Шуткины посмеивались и уже не спорили.
- Да это вы нарочно придумали, - сказал Леша, - чтобы уйти пораньше,
без нас. Ишь вы какие!
Оживленно пробежал гимназист Пахомов, тонкий и вертлявый мальчик.
Наскоро поздоровался с Удоевыми. Шуткины смотрели на него недружелюбно.
- Ну что, идете? - спросил он и, не дожидаясь ответа, сказал: - Мы с
вечера. Многие с вечера идут.
Торопливо простился. Глянул на Шуткиных, хотел было поклониться, но
передумал и убежал. Шуткины злобно смотрели за ним. Смеялись. Удоевым
неприятно странен казался их смех, - к чему он?
- Чистоплюйчик! - презрительно сказал Костя. Елена злобно и громко
сказала:
- Хвастунишка. Где ему! Врет.
Вечер был такой тихий и прекрасный, что не нужно грубые слова Шуткиных
звучали особенно режущим разладом.
Солнце только что зашло. На облаках еще отражался пламенный отблеск
его прощальных, его багряно-мертвых лучей.
Такой прекрасный, такой мирный был вечер... А жгучий яд мертвого Змия
еще струился над землей.



V

Удоевы вернулись домой. Было жутко и неловко, и не знали, что с собой
делать. Из-за всякого пустяка вспыхивали ссоры и споры. Непоседливость
обуяла всех.
И Леша сделался вдруг беспокойным и тревожным, как Надя.
- Придем к шапочному разбору, - громко и досадливо сказал он.
Как часто бывает, эти незначительные слова решили дело. Надя сказала:
- Так пойдемте лучше с вечера.
И с ней все согласились и вдруг зарадовались.
Весь вдруг покраснев, Леша кричал:
- Конечно, уж если идти, так теперь. Побежали все трое к отцу, -
спрашиваться.
- Мы передумали, пойдем с вечера! - кричала Надя, вертясь перед отцом.
Отец угрюмо молчал.
- Ночь-то одну не поспать, - не беда, - говорил Леша, словно стараясь
убедить в чем-то отца.
Но отец продолжал молчать, и лицо его было по-прежнему
неподвижно-угрюмо.
Дети оставили его. Побежали к матери. Мать заворчала.
- Папа позволил, - кричал Леша. И сестры смеялись, и болтали весело,
звонко. С радостным визгом бегали все трое по дому, по саду. Торопили ужин.
Вспомнили о Шуткиных. Почему-то досадно было воспоминание о них. Леша
сказал сестрам:
- Только Шуткиным ни гугу. Сестры согласились.

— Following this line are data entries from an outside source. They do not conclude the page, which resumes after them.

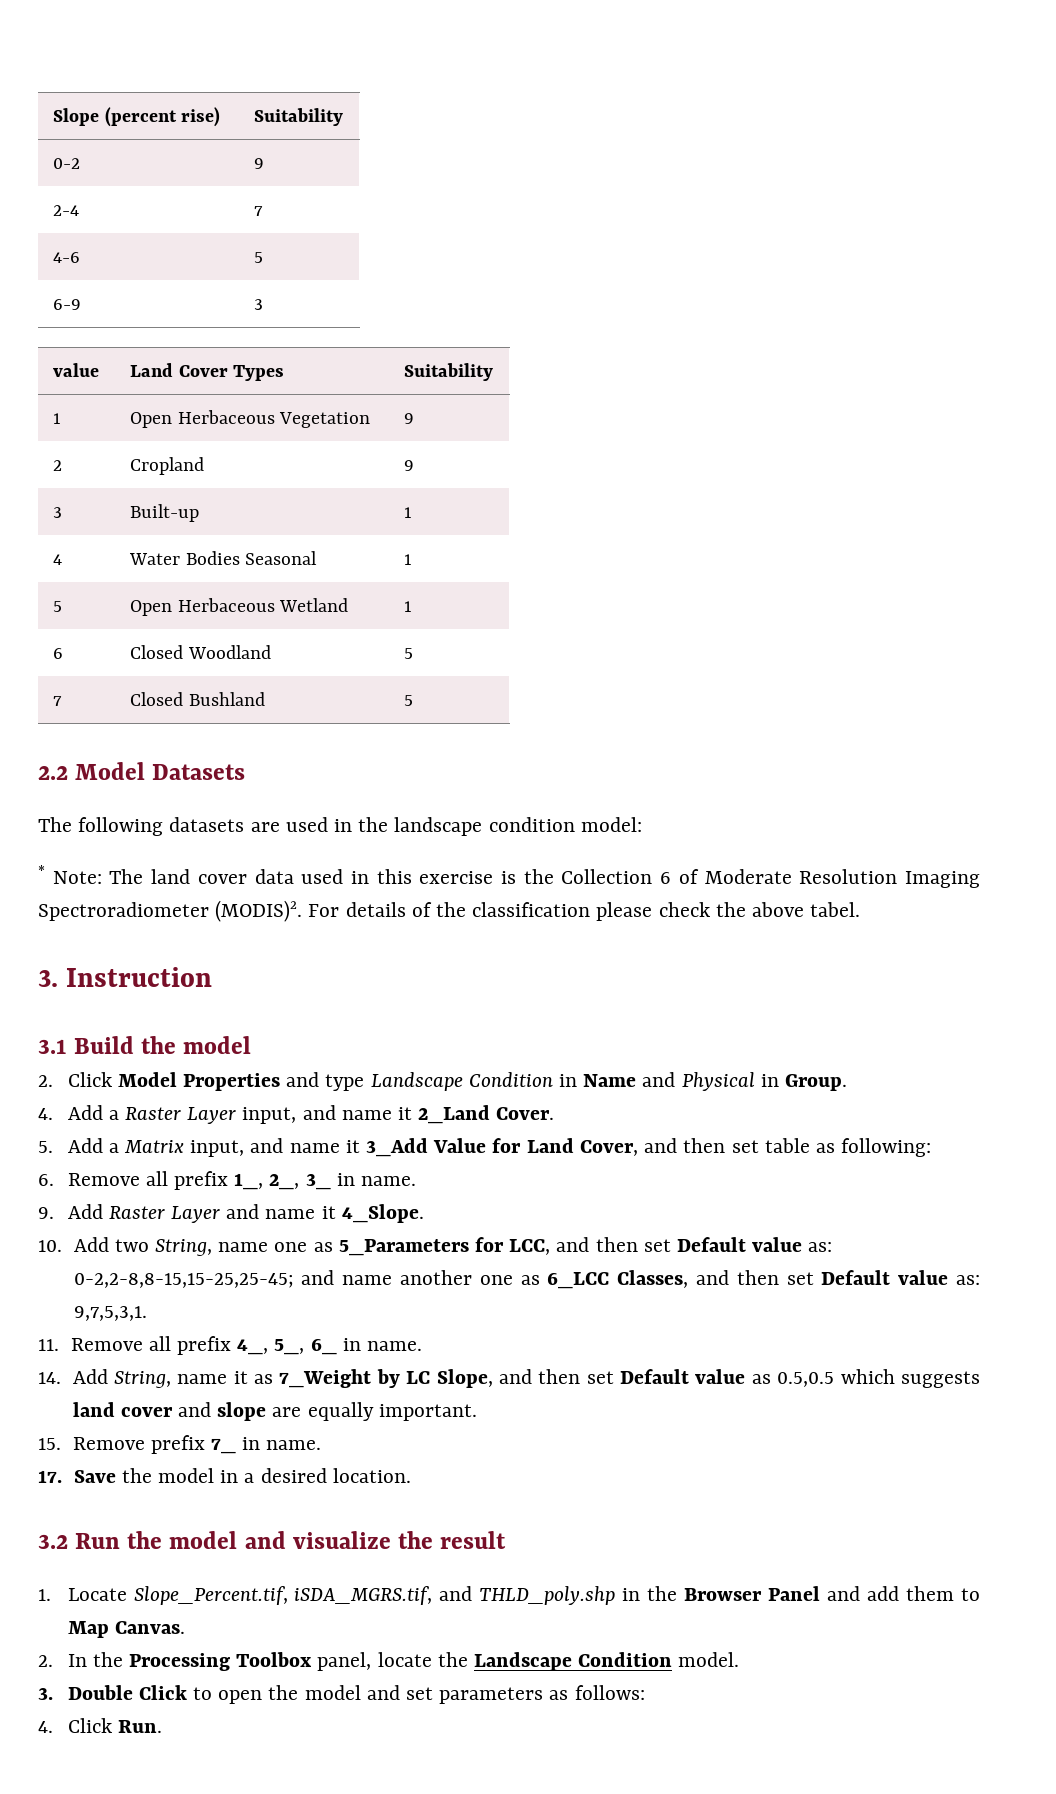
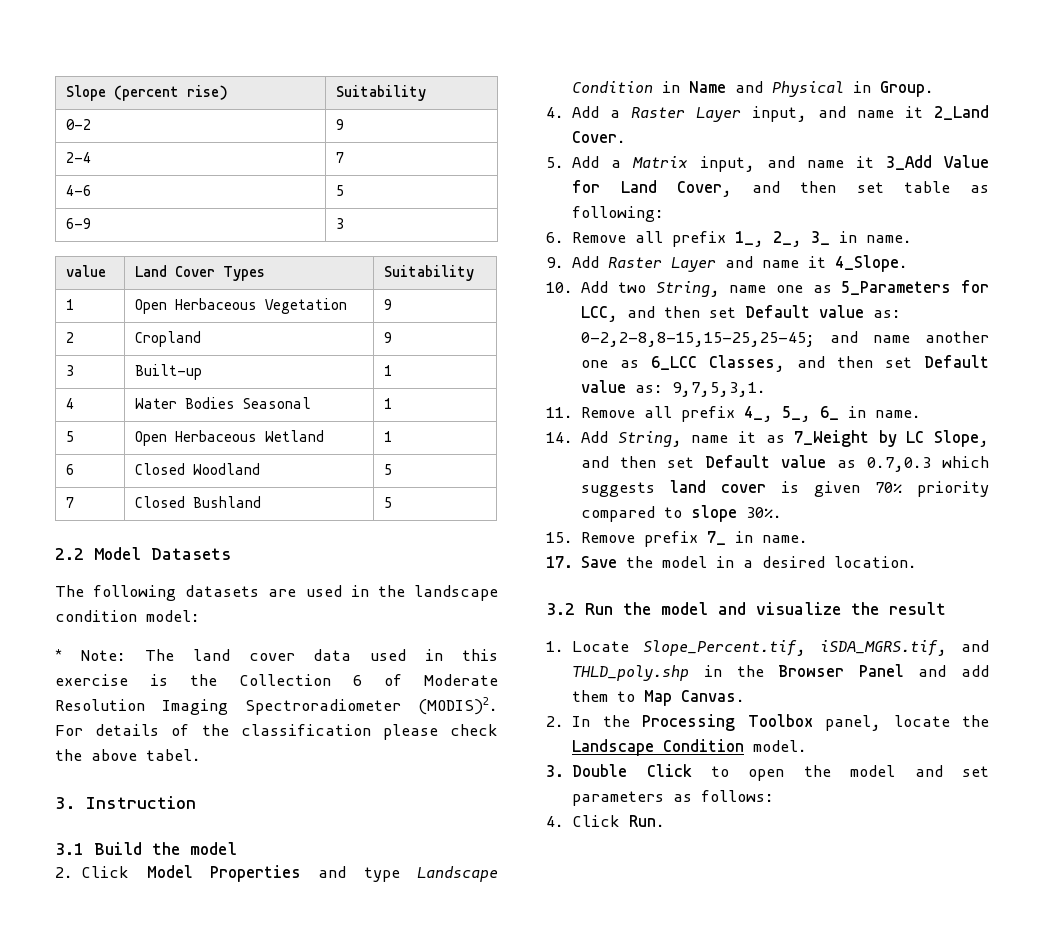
- 14. Add String, name it as 7_Weight by LC Slope, and then set Default value as 0.5,0.5 which suggests land cover and slope are equally important.
+ 14. Add String, name it as 7_Weight by LC Slope, and then set Default value as 0.7,0.3 which suggests land cover is given 70% priority compared to slope 30%.

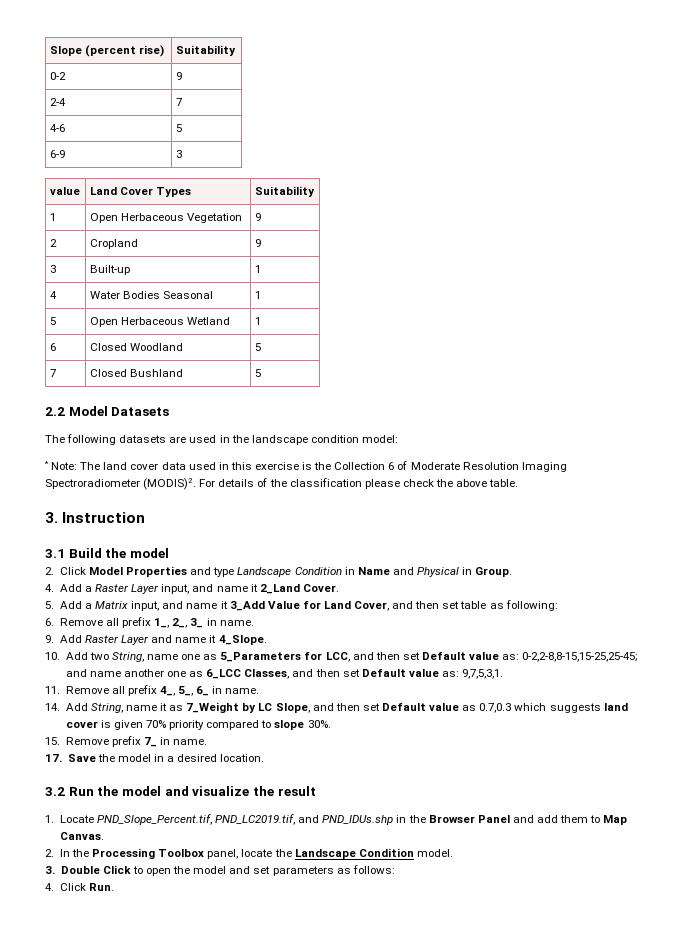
- For details of the classification please check the above tabel.
+ For details of the classification please check the above table.
- 1. Locate Slope_Percent.tif, iSDA_MGRS.tif, and THLD_poly.shp in the Browser Panel and add them to Map Canvas.
+ 1. Locate PND_Slope_Percent.tif, PND_LC2019.tif, and PND_IDUs.shp in the Browser Panel and add them to Map Canvas.

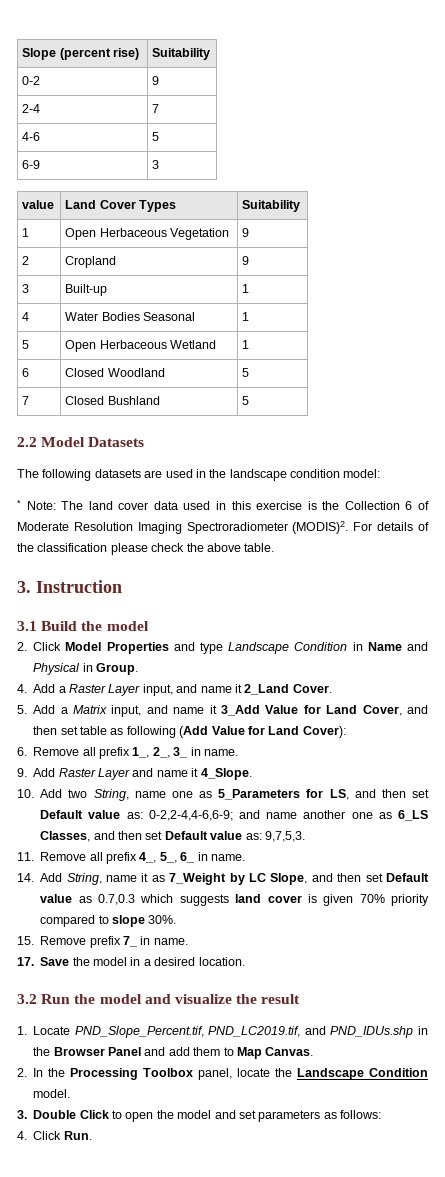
- 5. Add a Matrix input, and name it 3_Add Value for Land Cover, and then set table as following:
+ 5. Add a Matrix input, and name it 3_Add Value for Land Cover, and then set table as following (Add Value for Land Cover):
- 10. Add two String, name one as 5_Parameters for LCC, and then set Default value as: 0-2,2-8,8-15,15-25,25-45; and name another one as 6_LCC Classes, and then set Default value as: 9,7,5,3,1.
+ 10. Add two String, name one as 5_Parameters for LS, and then set Default value as: 0-2,2-4,4-6,6-9; and name another one as 6_LS Classes, and then set Default value as: 9,7,5,3.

- Само собой, - сказала Надя, - ну их! Катя нахмурилась, протянула:
- Такие противные!
И сейчас опять радостно засмеялась.
За ужином дети ели торопливо, и не хотелось есть, и досадно было, что
старики так копаются, как будто и нет ничего особенного.
Когда уже кончали ужин, отец вдруг уставился на детей и долго смотрел
на них, так долго, что они присмирели под его угрюмо-равнодушным взглядом,
и наконец сказал:
- С пьяными толкаться, - большое удовольствие. Надя быстро покраснела
и принялась уверять:
- Да нет пьяных. Никаких нигде нет пьяных. Право, даже странно, а
только около нашего дома сегодня весь день совсем не видно было пьяных. Так
что даже удивительно.
Катя весело засмеялась и сказала:
- Только о подарках и думают, и пить не хотят. Не до того. Наконец
кончился ужин.
Побежали - одеваться. Девицы хотели было принарядиться
по-праздничному. Но мать решительно восстала.

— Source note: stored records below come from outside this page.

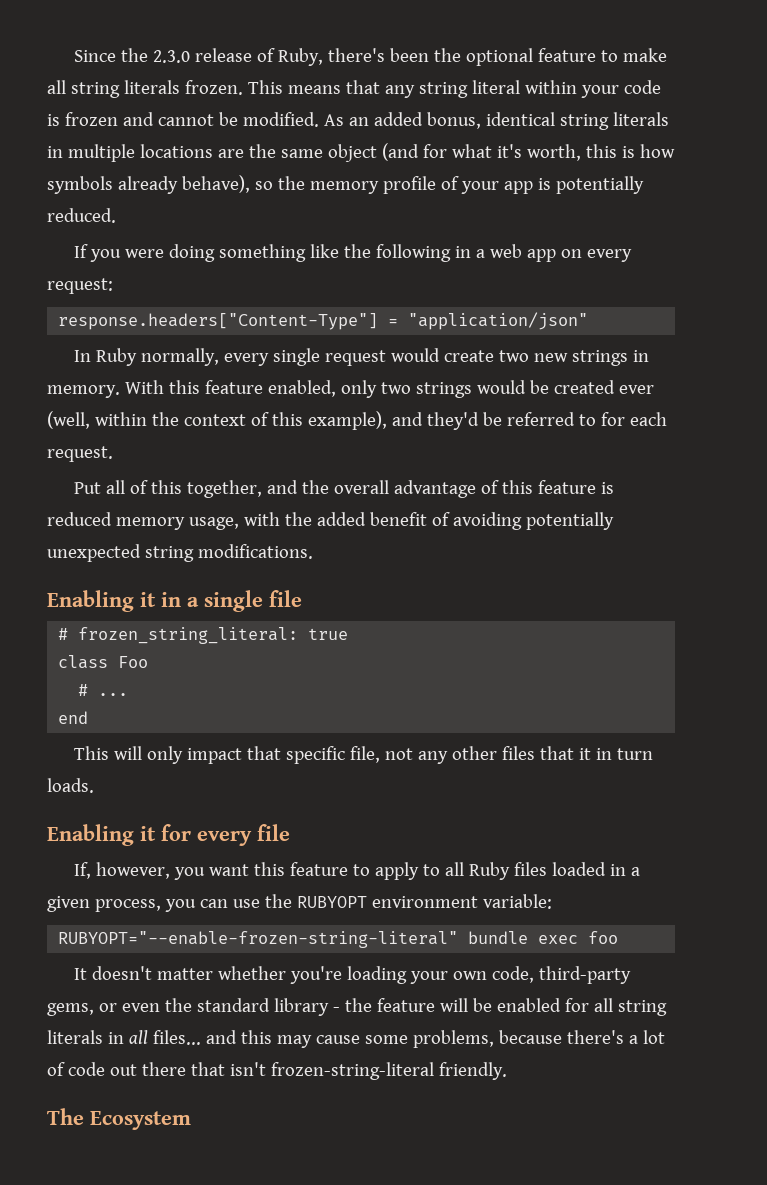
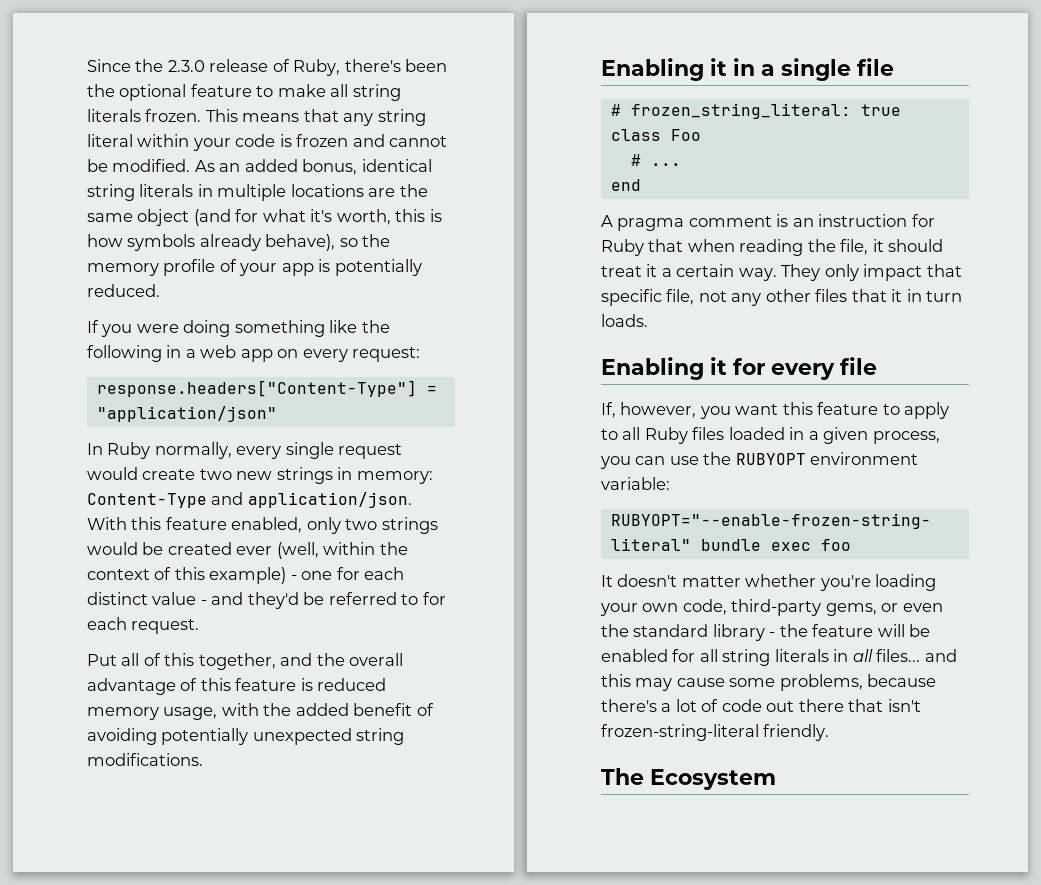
- In Ruby normally, every single request would create two new strings in memory.
+ In Ruby normally, every single request would create two new strings in memory: Content-Type and application/json.
- With this feature enabled, only two strings would be created ever (well, within the context of this example), and they'd be referred to for each request.
+ With this feature enabled, only two strings would be created ever (well, within the context of this example) - one for each distinct value - and they'd be referred to for each request.
- This will only impact that specific file, not any other files that it in turn loads.
+ A pragma comment is an instruction for Ruby that when reading the file, it should treat it a certain way. They only impact that specific file, not any other files that it in turn loads.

- Куда? Зачем? С мужиками толкаться? - сердито говорила она.
И видно было по всей ее внезапно насторожившейся фигуре и по ее
серому, незначительному лицу, что она ни за что не допустит порчи
праздничного платья. -
Пришлось девицам надеть наряд попроще.
Наконец выбрались из дому. Побежали по крутому съезду к реке. И вдруг,
едва спустились, увидели Шуткиных.
Пришлось идти вместе. Было досадно.
Досадно было и Шуткиным. Ни те, ни другие не придут раньше. Потерян
случай похвастаться, подразнить.
Шуткины придумывали разные насмешки над Удоевыми. Несколько раз по
дороге чуть не поссорились.
Вечер был как день, оживленный и шумный.
Над городом тихо мерцали звезды, как всегда, такие далекие, такие
незаметные для рассеянного взгляда, и такие близкие, когда вглядишься в их
голубые околицы.
Ясное бледное небо быстро темнело, и радостно было смотреть на
неизменно совершающееся в нем таинство открывающей далекие миры ночи.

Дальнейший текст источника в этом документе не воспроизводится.